Given records:
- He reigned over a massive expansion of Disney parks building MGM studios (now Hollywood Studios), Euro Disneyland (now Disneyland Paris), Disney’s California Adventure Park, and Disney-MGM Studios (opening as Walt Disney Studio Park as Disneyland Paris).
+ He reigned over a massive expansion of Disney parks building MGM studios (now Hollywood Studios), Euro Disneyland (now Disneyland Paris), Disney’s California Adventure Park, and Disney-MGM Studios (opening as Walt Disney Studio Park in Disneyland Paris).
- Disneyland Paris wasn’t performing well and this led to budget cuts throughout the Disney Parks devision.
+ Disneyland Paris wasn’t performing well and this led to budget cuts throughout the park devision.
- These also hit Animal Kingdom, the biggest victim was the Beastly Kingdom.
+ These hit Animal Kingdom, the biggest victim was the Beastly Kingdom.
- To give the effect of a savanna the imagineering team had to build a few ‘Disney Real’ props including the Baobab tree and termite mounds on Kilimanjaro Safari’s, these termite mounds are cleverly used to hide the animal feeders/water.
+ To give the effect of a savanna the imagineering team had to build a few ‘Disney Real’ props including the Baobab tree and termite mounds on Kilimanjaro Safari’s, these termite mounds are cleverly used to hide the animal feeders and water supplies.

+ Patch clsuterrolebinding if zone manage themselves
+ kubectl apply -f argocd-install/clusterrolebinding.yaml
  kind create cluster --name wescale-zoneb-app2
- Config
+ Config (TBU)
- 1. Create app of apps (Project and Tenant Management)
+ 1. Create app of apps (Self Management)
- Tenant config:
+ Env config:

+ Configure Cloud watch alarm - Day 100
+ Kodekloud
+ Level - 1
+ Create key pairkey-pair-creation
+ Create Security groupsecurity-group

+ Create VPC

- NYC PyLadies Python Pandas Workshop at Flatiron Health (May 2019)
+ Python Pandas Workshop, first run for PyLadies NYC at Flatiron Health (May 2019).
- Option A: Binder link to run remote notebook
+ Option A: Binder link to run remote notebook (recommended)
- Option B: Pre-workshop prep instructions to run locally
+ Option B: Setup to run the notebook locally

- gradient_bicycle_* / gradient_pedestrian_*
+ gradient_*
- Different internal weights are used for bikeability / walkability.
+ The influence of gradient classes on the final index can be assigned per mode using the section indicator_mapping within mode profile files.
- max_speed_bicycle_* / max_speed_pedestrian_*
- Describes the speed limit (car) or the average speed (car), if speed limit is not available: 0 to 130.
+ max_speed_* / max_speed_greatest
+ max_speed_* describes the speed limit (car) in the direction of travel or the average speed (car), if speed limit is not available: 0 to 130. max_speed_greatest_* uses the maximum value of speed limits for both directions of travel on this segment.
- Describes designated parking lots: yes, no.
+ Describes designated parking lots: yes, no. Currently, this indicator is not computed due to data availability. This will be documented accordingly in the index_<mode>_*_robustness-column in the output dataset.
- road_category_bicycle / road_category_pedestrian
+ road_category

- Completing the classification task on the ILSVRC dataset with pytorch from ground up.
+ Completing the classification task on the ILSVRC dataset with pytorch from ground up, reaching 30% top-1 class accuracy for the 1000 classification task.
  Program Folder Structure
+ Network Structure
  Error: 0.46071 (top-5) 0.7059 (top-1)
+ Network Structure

Required work: Produce an exact copy of every entry above.

Written response:
- He reigned over a massive expansion of Disney parks building MGM studios (now Hollywood Studios), Euro Disneyland (now Disneyland Paris), Disney’s California Adventure Park, and Disney-MGM Studios (opening as Walt Disney Studio Park as Disneyland Paris).
+ He reigned over a massive expansion of Disney parks building MGM studios (now Hollywood Studios), Euro Disneyland (now Disneyland Paris), Disney’s California Adventure Park, and Disney-MGM Studios (opening as Walt Disney Studio Park in Disneyland Paris).
- Disneyland Paris wasn’t performing well and this led to budget cuts throughout the Disney Parks devision.
+ Disneyland Paris wasn’t performing well and this led to budget cuts throughout the park devision.
- These also hit Animal Kingdom, the biggest victim was the Beastly Kingdom.
+ These hit Animal Kingdom, the biggest victim was the Beastly Kingdom.
- To give the effect of a savanna the imagineering team had to build a few ‘Disney Real’ props including the Baobab tree and termite mounds on Kilimanjaro Safari’s, these termite mounds are cleverly used to hide the animal feeders/water.
+ To give the effect of a savanna the imagineering team had to build a few ‘Disney Real’ props including the Baobab tree and termite mounds on Kilimanjaro Safari’s, these termite mounds are cleverly used to hide the animal feeders and water supplies.

+ Patch clsuterrolebinding if zone manage themselves
+ kubectl apply -f argocd-install/clusterrolebinding.yaml
  kind create cluster --name wescale-zoneb-app2
- Config
+ Config (TBU)
- 1. Create app of apps (Project and Tenant Management)
+ 1. Create app of apps (Self Management)
- Tenant config:
+ Env config:

+ Configure Cloud watch alarm - Day 100
+ Kodekloud
+ Level - 1
+ Create key pairkey-pair-creation
+ Create Security groupsecurity-group

+ Create VPC

- NYC PyLadies Python Pandas Workshop at Flatiron Health (May 2019)
+ Python Pandas Workshop, first run for PyLadies NYC at Flatiron Health (May 2019).
- Option A: Binder link to run remote notebook
+ Option A: Binder link to run remote notebook (recommended)
- Option B: Pre-workshop prep instructions to run locally
+ Option B: Setup to run the notebook locally

- gradient_bicycle_* / gradient_pedestrian_*
+ gradient_*
- Different internal weights are used for bikeability / walkability.
+ The influence of gradient classes on the final index can be assigned per mode using the section indicator_mapping within mode profile files.
- max_speed_bicycle_* / max_speed_pedestrian_*
- Describes the speed limit (car) or the average speed (car), if speed limit is not available: 0 to 130.
+ max_speed_* / max_speed_greatest
+ max_speed_* describes the speed limit (car) in the direction of travel or the average speed (car), if speed limit is not available: 0 to 130. max_speed_greatest_* uses the maximum value of speed limits for both directions of travel on this segment.
- Describes designated parking lots: yes, no.
+ Describes designated parking lots: yes, no. Currently, this indicator is not computed due to data availability. This will be documented accordingly in the index_<mode>_*_robustness-column in the output dataset.
- road_category_bicycle / road_category_pedestrian
+ road_category

- Completing the classification task on the ILSVRC dataset with pytorch from ground up.
+ Completing the classification task on the ILSVRC dataset with pytorch from ground up, reaching 30% top-1 class accuracy for the 1000 classification task.
  Program Folder Structure
+ Network Structure
  Error: 0.46071 (top-5) 0.7059 (top-1)
+ Network Structure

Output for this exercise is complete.